AMERİKAN OKULLARI VE ERMENİLER – 14 –

Yabancı okullarla ilgili her şey kontrol altına alınabilmiştir

esat-atalay-001.jpg

Osmanlı Devleti döneminde ve Kurtuluş Savaşı esnasında yabancı okulların yıkıcı faaliyetlerinin acı tecrübelerini yaşamış olan Atatürk, bu acı tecrübelerin ışığında hareket etmiştir. Cumhuriyetin kurulmasıyla birlikte yapılan nüfus mübadeleleriyle ülkede bulunan azınlık nüfusu azaldığı için ülke nüfusu daha homojen bir yapıya dönüşmüştür. Bu sayede cumhuriyet hükûmetleri yabancı okullarla ilgili çok daha rahat kararlar alabilmiş ve uygulayabilmişlerdir. Yeni Türk yönetimi; Atatürk önderliğinde başlatılan bağımsızlık savaşı sonucunda kurulan yeni cumhuriyetin, dünya devletleri tarafından tanınması olarak kabul edilen Lozan Barış Antlaşması’nda, yabancı okulların faaliyetlerine ancak Türk yasa ve yönetmeliklerine uymak şartıyla izin verileceği kararını aldırtabilmiştir.

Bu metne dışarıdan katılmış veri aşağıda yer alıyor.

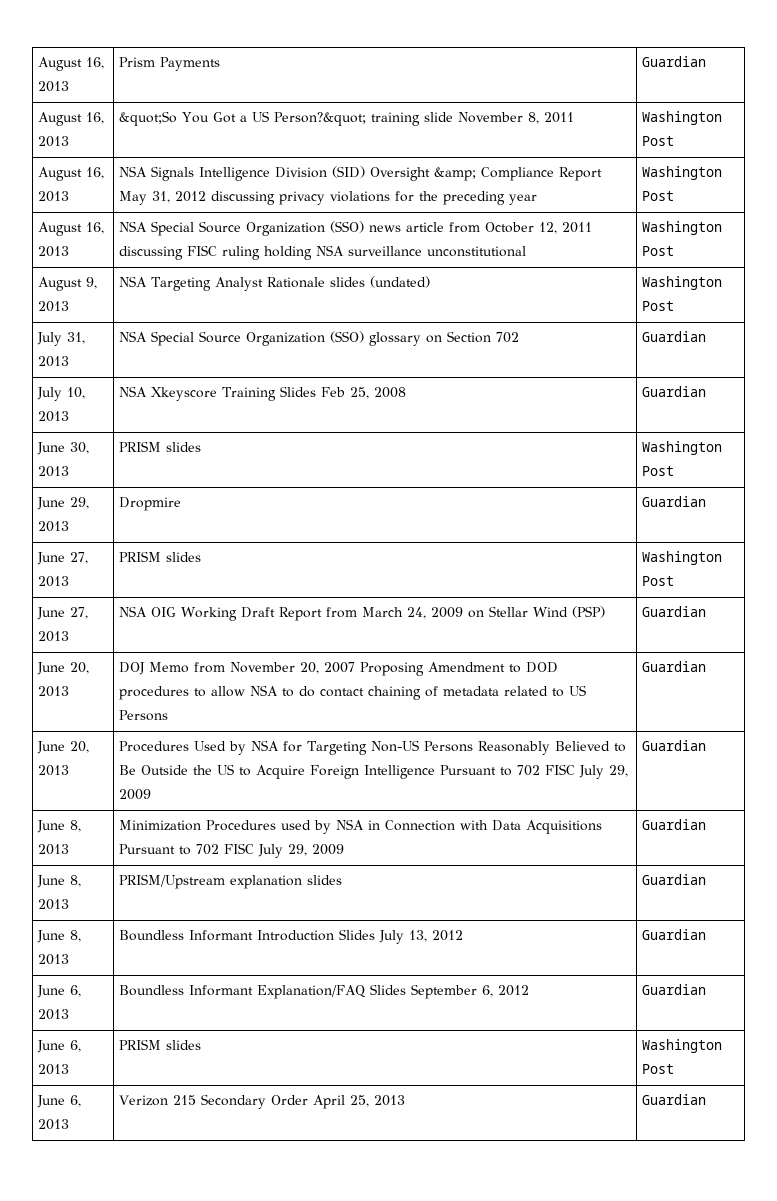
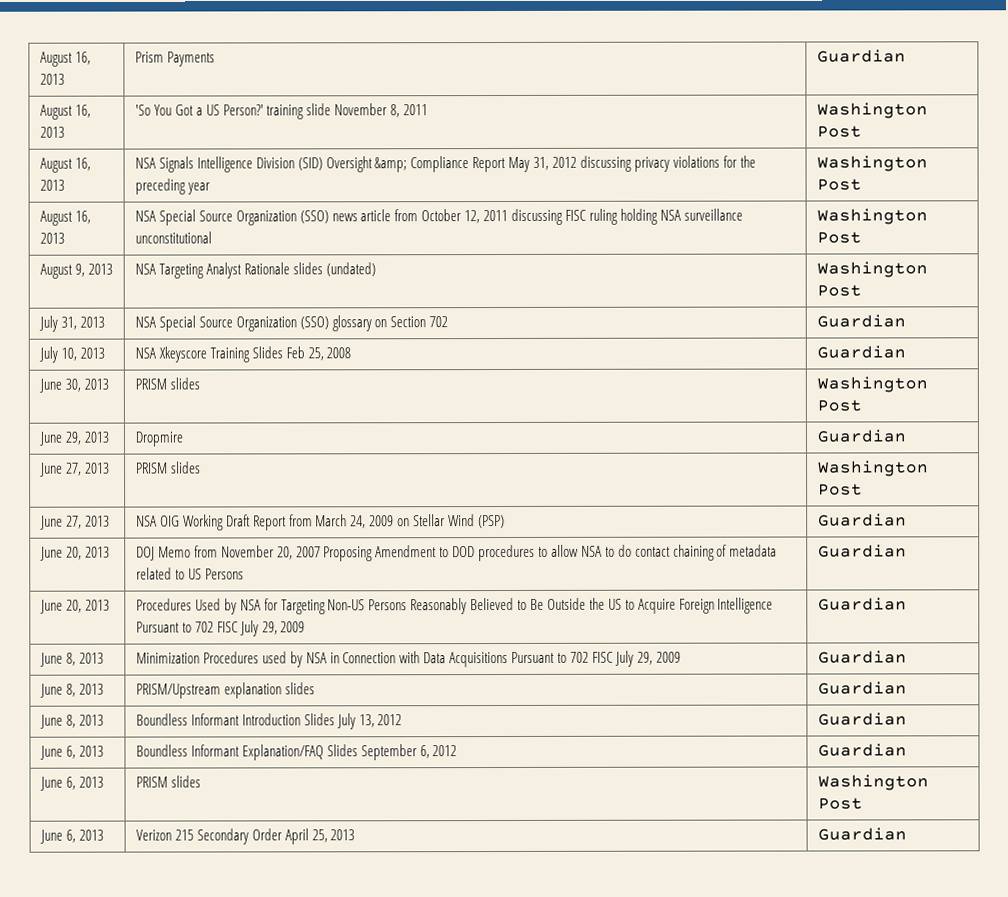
[119,111,178,126] &quot;So -> [134,104,151,116] 'So
[274,112,367,126] Person?&quot; -> [222,104,264,116] Person?'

Cumhuriyet hükûmetlerinin çıkardıkları yeni kanun ve yönetmeliklerle birlikte uyguladıkları kararlı ve sıkı denetim, kısa süre içinde bir çok yabancı okulun artık keyiflerine göre varlıklarını devam ettiremeyeceklerini ve Türk kanun ve yönetmeliklere uymaktan başka çarelerinin kalmadığını anlamalarını sağlamıştır. Özellikle 1931 tarihli genelgeyle, gayrimüslimler de dahil olmak üzere tüm Türk vatandaşı çocukların ilköğrenimlerini Türk okullarında yapma zorunluluğu getirilmesi yabancı okulların eski cazibelerini yitirmelerinin bir başlangıcı olmuş ve ardından çıkartılan 1935 tarihli Mekatib-i Hususiye Talimatnamesi’yle yabancı okulların ders ve programlarının Türk okullarla paralel olma şartı getirilmesi ve Türk okulların parasız hale getirilmesi, yabancı okulları tamamen cazibelerinin yitirmelerine neden olmuştur. Tüm bu kanun ve yönetmeliklere ve sıkı denetime rağmen, tamamen kapatılan yabancı okul sayısı çok azdır.
Cumhuriyet döneminde yabancı okullar, Osmanlı İmparatorluğu’ndaki gibi bakanlık müfettişlerine kapılarını kapatamayacaklarını, istedikleri şekilde, hatta ülkenin menfaatleri aleyhinde dahi faaliyet içinde olamayacaklarını ve sıkıştıklarında veya sıkıştırıldıklarında bağlı bulundukları ülkelerin baskısına eskisi gibi başvursalar da bir sonuç elde edemeyeceklerini, çok kısa sürede kavramışlar ve okullarını devam ettirebilmeleri için, her şeyden önce ülkenin yasa ve yönetmeliklerine uymaları ve ülke insanının değerlerine saygı duymaları gerektiğini öğrenmişlerdir. Kısa sürede ülkedeki tüm yabancı okullarla ilgili her şey, kayıt ve kontrol altına alınabilmiştir. Bunu, her şeyden önce, kendi yaşadığı devirlerde yabancı okulların faaliyetlerinin acı tecrübelerini yaşamış biri olan Atatürk’ün, aynı ortamı bir daha oluşturmama hususunda kararlı olması ve ona inanmış hükûmet ve çalışanlarının azim ve çalışmaları sağlamıştır.
Yabancı okulların ve temsil ettikleri zihniyetin halledilebilmesi için her şeyden önce Türk eğitim sisteminin ve buna bağlı olan okullarının her şeyiyle düzeltilmesi gerekmektedir. Türk okulları, ne zaman çağdaş bir düzeyde eğitim vermeye başladılar ve yabancı okullara gereksinim duyulan nedenleri kendi bünyelerinde yok edebildiler, işte o zaman yabancı okullara talep de kendiliğinden azalacaktır. 
Türk ailelerin yabancı okullara talep etmesindeki en büyük etken çocuklarının ileriki yaşlarda ihtiyaç duyacakları yabancı dilin Türk okullarında yeterince öğretilememesinden kaynaklanmaktadır, gerçi Anadolu Liseleri ve Türk özel okulları yabancı dile olan ihtiyacı kısmen karşılayabilmektedirler. 
Ancak bu okulların ülke genelinde yüzdelerinin az olması yabancı okullara olan talebi devam ettirmektedir. Yabancı okullara talep kanun zorlamasıyla engellenemez, ancak Türk okulları bu okulların eğitim düzeylerine ulaştıkları takdirde talep engellenebilir. (BİTTİ)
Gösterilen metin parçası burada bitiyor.